Required action: Repeat the data that follows, word for word, without the images.

Before-and-after change data:
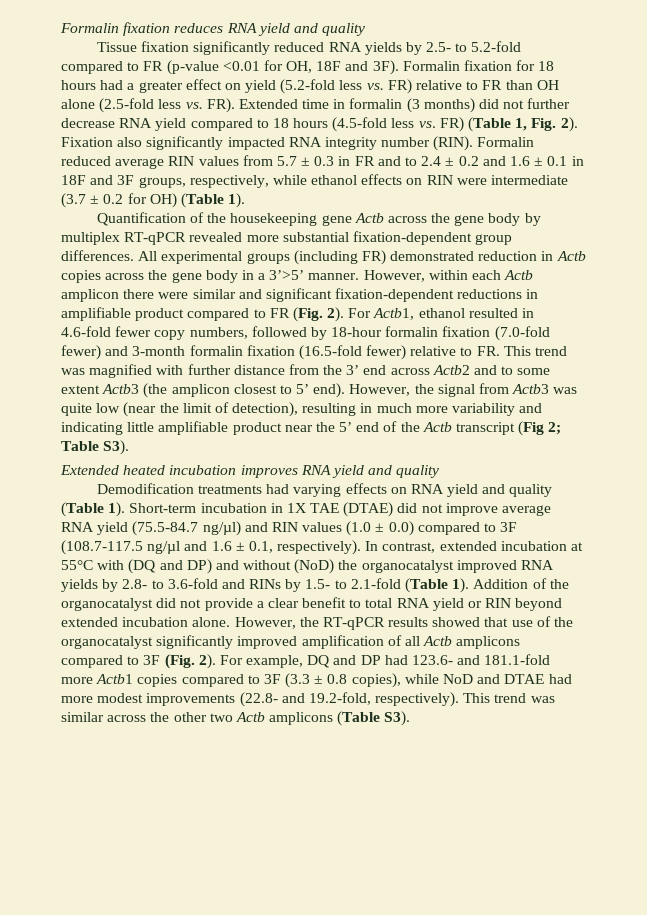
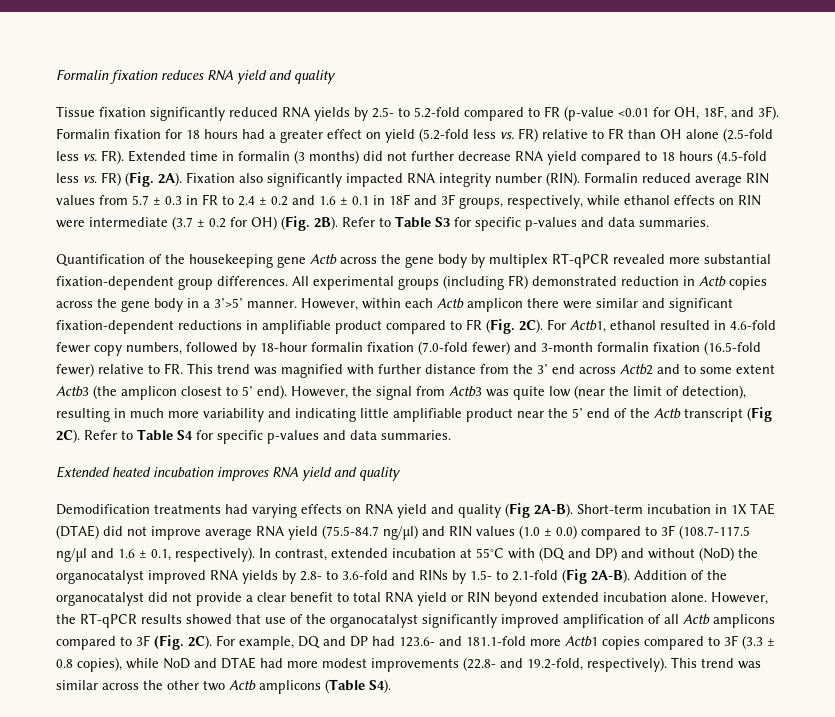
- Tissue fixation significantly reduced RNA yields by 2.5- to 5.2-fold compared to FR (p-value <0.01 for OH, 18F and 3F).
+ Tissue fixation significantly reduced RNA yields by 2.5- to 5.2-fold compared to FR (p-value <0.01 for OH, 18F, and 3F).
- Formalin fixation for 18 hours had a greater effect on yield (5.2-fold less vs. FR) relative to FR than OH alone (2.5-fold less vs. FR). Extended time in formalin (3 months) did not further decrease RNA yield compared to 18 hours (4.5-fold less vs. FR) (Table 1, Fig. 2).
+ Formalin fixation for 18 hours had a greater effect on yield (5.2-fold less vs. FR) relative to FR than OH alone (2.5-fold less vs. FR). Extended time in formalin (3 months) did not further decrease RNA yield compared to 18 hours (4.5-fold less vs. FR) (Fig. 2A).
- Formalin reduced average RIN values from 5.7 ± 0.3 in FR and to 2.4 ± 0.2 and 1.6 ± 0.1 in 18F and 3F groups, respectively, while ethanol effects on RIN were intermediate (3.7 ± 0.2 for OH) (Table 1).
+ Formalin reduced average RIN values from 5.7 ± 0.3 in FR to 2.4 ± 0.2 and 1.6 ± 0.1 in 18F and 3F groups, respectively, while ethanol effects on RIN were intermediate (3.7 ± 0.2 for OH) (Fig. 2B). Refer to Table S3 for specific p-values and data summaries.
- However, within each Actb amplicon there were similar and significant fixation-dependent reductions in amplifiable product compared to FR (Fig. 2).
+ However, within each Actb amplicon there were similar and significant fixation-dependent reductions in amplifiable product compared to FR (Fig. 2C).
- However, the signal from Actb3 was quite low (near the limit of detection), resulting in much more variability and indicating little amplifiable product near the 5’ end of the Actb transcript (Fig 2; Table S3).
+ However, the signal from Actb3 was quite low (near the limit of detection), resulting in much more variability and indicating little amplifiable product near the 5’ end of the Actb transcript (Fig 2C). Refer to Table S4 for specific p-values and data summaries.
- Demodification treatments had varying effects on RNA yield and quality (Table 1).
+ Demodification treatments had varying effects on RNA yield and quality (Fig 2A-B).
- In contrast, extended incubation at 55°C with (DQ and DP) and without (NoD) the organocatalyst improved RNA yields by 2.8- to 3.6-fold and RINs by 1.5- to 2.1-fold (Table 1).
+ In contrast, extended incubation at 55°C with (DQ and DP) and without (NoD) the organocatalyst improved RNA yields by 2.8- to 3.6-fold and RINs by 1.5- to 2.1-fold (Fig 2A-B).
- However, the RT-qPCR results showed that use of the organocatalyst significantly improved amplification of all Actb amplicons compared to 3F (Fig. 2).
+ However, the RT-qPCR results showed that use of the organocatalyst significantly improved amplification of all Actb amplicons compared to 3F (Fig. 2C).
- This trend was similar across the other two Actb amplicons (Table S3).
+ This trend was similar across the other two Actb amplicons (Table S4).

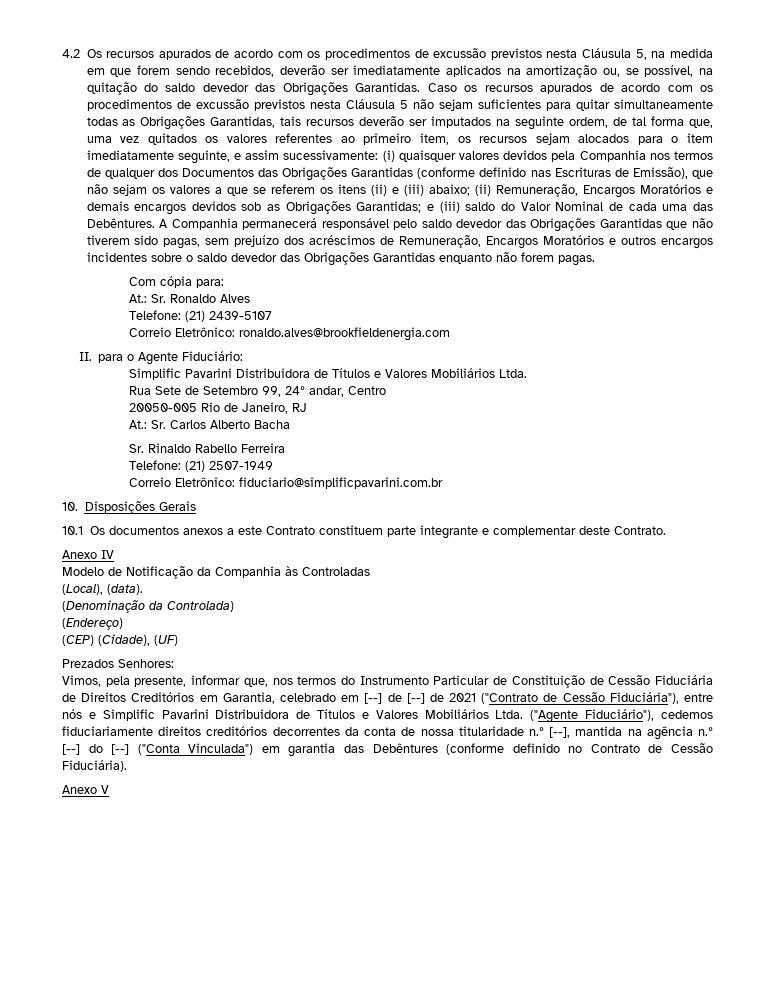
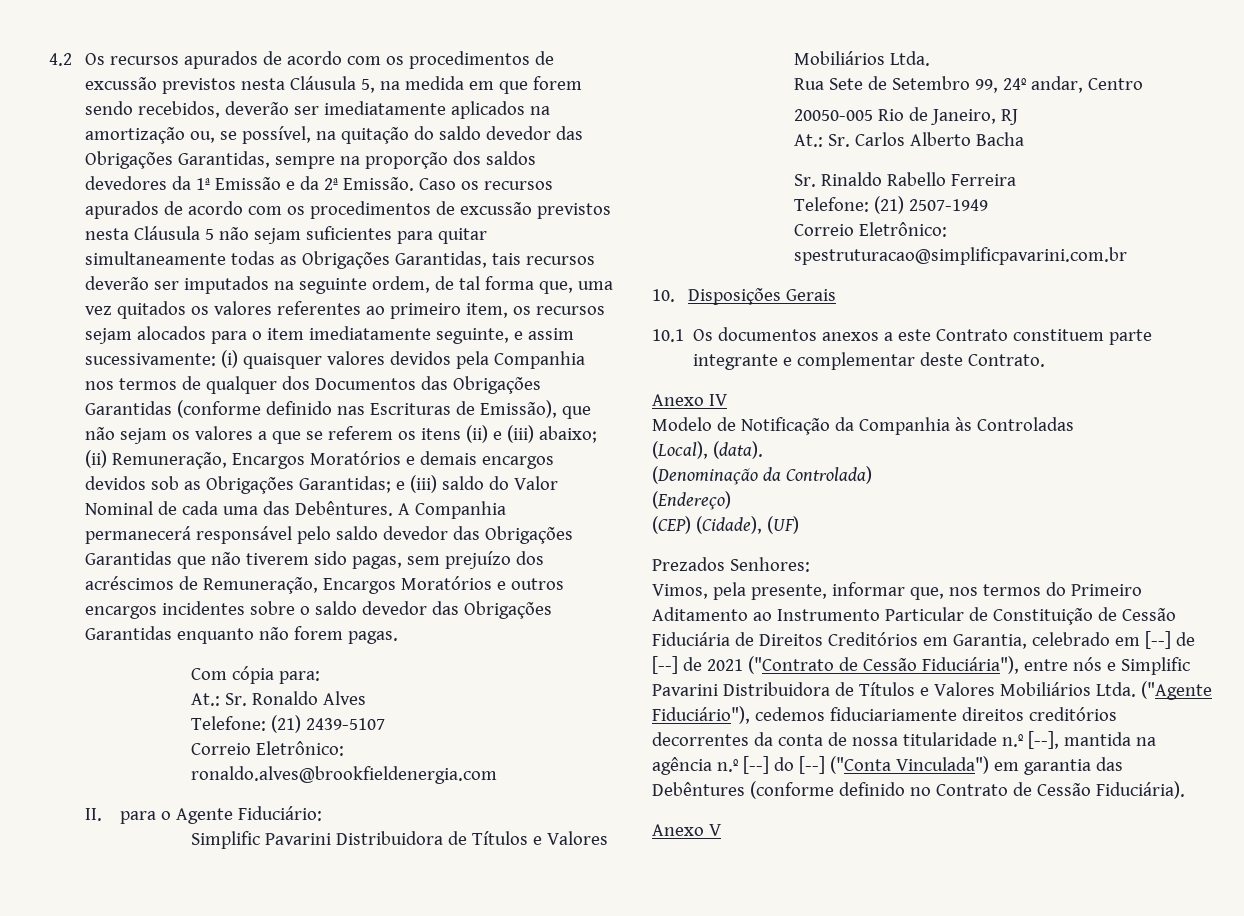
- 4.2 Os recursos apurados de acordo com os procedimentos de excussão previstos nesta Cláusula 5, na medida em que forem sendo recebidos, deverão ser imediatamente aplicados na amortização ou, se possível, na quitação do saldo devedor das Obrigações Garantidas.
+ 4.2 Os recursos apurados de acordo com os procedimentos de excussão previstos nesta Cláusula 5, na medida em que forem sendo recebidos, deverão ser imediatamente aplicados na amortização ou, se possível, na quitação do saldo devedor das Obrigações Garantidas, sempre na proporção dos saldos devedores da 1ª Emissão e da 2ª Emissão.
- Correio Eletrônico: fiduciario@simplificpavarini.com.br
+ Correio Eletrônico: spestruturacao@simplificpavarini.com.br
- Vimos, pela presente, informar que, nos termos do Instrumento Particular de Constituição de Cessão Fiduciária de Direitos Creditórios em Garantia, celebrado em [--] de [--] de 2021 ("Contrato de Cessão Fiduciária"), entre nós e Simplific Pavarini Distribuidora de Títulos e Valores Mobiliários Ltda.
+ Vimos, pela presente, informar que, nos termos do Primeiro Aditamento ao Instrumento Particular de Constituição de Cessão Fiduciária de Direitos Creditórios em Garantia, celebrado em [--] de [--] de 2021 ("Contrato de Cessão Fiduciária"), entre nós e Simplific Pavarini Distribuidora de Títulos e Valores Mobiliários Ltda.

Solution:
- Tissue fixation significantly reduced RNA yields by 2.5- to 5.2-fold compared to FR (p-value <0.01 for OH, 18F and 3F).
+ Tissue fixation significantly reduced RNA yields by 2.5- to 5.2-fold compared to FR (p-value <0.01 for OH, 18F, and 3F).
- Formalin fixation for 18 hours had a greater effect on yield (5.2-fold less vs. FR) relative to FR than OH alone (2.5-fold less vs. FR). Extended time in formalin (3 months) did not further decrease RNA yield compared to 18 hours (4.5-fold less vs. FR) (Table 1, Fig. 2).
+ Formalin fixation for 18 hours had a greater effect on yield (5.2-fold less vs. FR) relative to FR than OH alone (2.5-fold less vs. FR). Extended time in formalin (3 months) did not further decrease RNA yield compared to 18 hours (4.5-fold less vs. FR) (Fig. 2A).
- Formalin reduced average RIN values from 5.7 ± 0.3 in FR and to 2.4 ± 0.2 and 1.6 ± 0.1 in 18F and 3F groups, respectively, while ethanol effects on RIN were intermediate (3.7 ± 0.2 for OH) (Table 1).
+ Formalin reduced average RIN values from 5.7 ± 0.3 in FR to 2.4 ± 0.2 and 1.6 ± 0.1 in 18F and 3F groups, respectively, while ethanol effects on RIN were intermediate (3.7 ± 0.2 for OH) (Fig. 2B). Refer to Table S3 for specific p-values and data summaries.
- However, within each Actb amplicon there were similar and significant fixation-dependent reductions in amplifiable product compared to FR (Fig. 2).
+ However, within each Actb amplicon there were similar and significant fixation-dependent reductions in amplifiable product compared to FR (Fig. 2C).
- However, the signal from Actb3 was quite low (near the limit of detection), resulting in much more variability and indicating little amplifiable product near the 5’ end of the Actb transcript (Fig 2; Table S3).
+ However, the signal from Actb3 was quite low (near the limit of detection), resulting in much more variability and indicating little amplifiable product near the 5’ end of the Actb transcript (Fig 2C). Refer to Table S4 for specific p-values and data summaries.
- Demodification treatments had varying effects on RNA yield and quality (Table 1).
+ Demodification treatments had varying effects on RNA yield and quality (Fig 2A-B).
- In contrast, extended incubation at 55°C with (DQ and DP) and without (NoD) the organocatalyst improved RNA yields by 2.8- to 3.6-fold and RINs by 1.5- to 2.1-fold (Table 1).
+ In contrast, extended incubation at 55°C with (DQ and DP) and without (NoD) the organocatalyst improved RNA yields by 2.8- to 3.6-fold and RINs by 1.5- to 2.1-fold (Fig 2A-B).
- However, the RT-qPCR results showed that use of the organocatalyst significantly improved amplification of all Actb amplicons compared to 3F (Fig. 2).
+ However, the RT-qPCR results showed that use of the organocatalyst significantly improved amplification of all Actb amplicons compared to 3F (Fig. 2C).
- This trend was similar across the other two Actb amplicons (Table S3).
+ This trend was similar across the other two Actb amplicons (Table S4).

- 4.2 Os recursos apurados de acordo com os procedimentos de excussão previstos nesta Cláusula 5, na medida em que forem sendo recebidos, deverão ser imediatamente aplicados na amortização ou, se possível, na quitação do saldo devedor das Obrigações Garantidas.
+ 4.2 Os recursos apurados de acordo com os procedimentos de excussão previstos nesta Cláusula 5, na medida em que forem sendo recebidos, deverão ser imediatamente aplicados na amortização ou, se possível, na quitação do saldo devedor das Obrigações Garantidas, sempre na proporção dos saldos devedores da 1ª Emissão e da 2ª Emissão.
- Correio Eletrônico: fiduciario@simplificpavarini.com.br
+ Correio Eletrônico: spestruturacao@simplificpavarini.com.br
- Vimos, pela presente, informar que, nos termos do Instrumento Particular de Constituição de Cessão Fiduciária de Direitos Creditórios em Garantia, celebrado em [--] de [--] de 2021 ("Contrato de Cessão Fiduciária"), entre nós e Simplific Pavarini Distribuidora de Títulos e Valores Mobiliários Ltda.
+ Vimos, pela presente, informar que, nos termos do Primeiro Aditamento ao Instrumento Particular de Constituição de Cessão Fiduciária de Direitos Creditórios em Garantia, celebrado em [--] de [--] de 2021 ("Contrato de Cessão Fiduciária"), entre nós e Simplific Pavarini Distribuidora de Títulos e Valores Mobiliários Ltda.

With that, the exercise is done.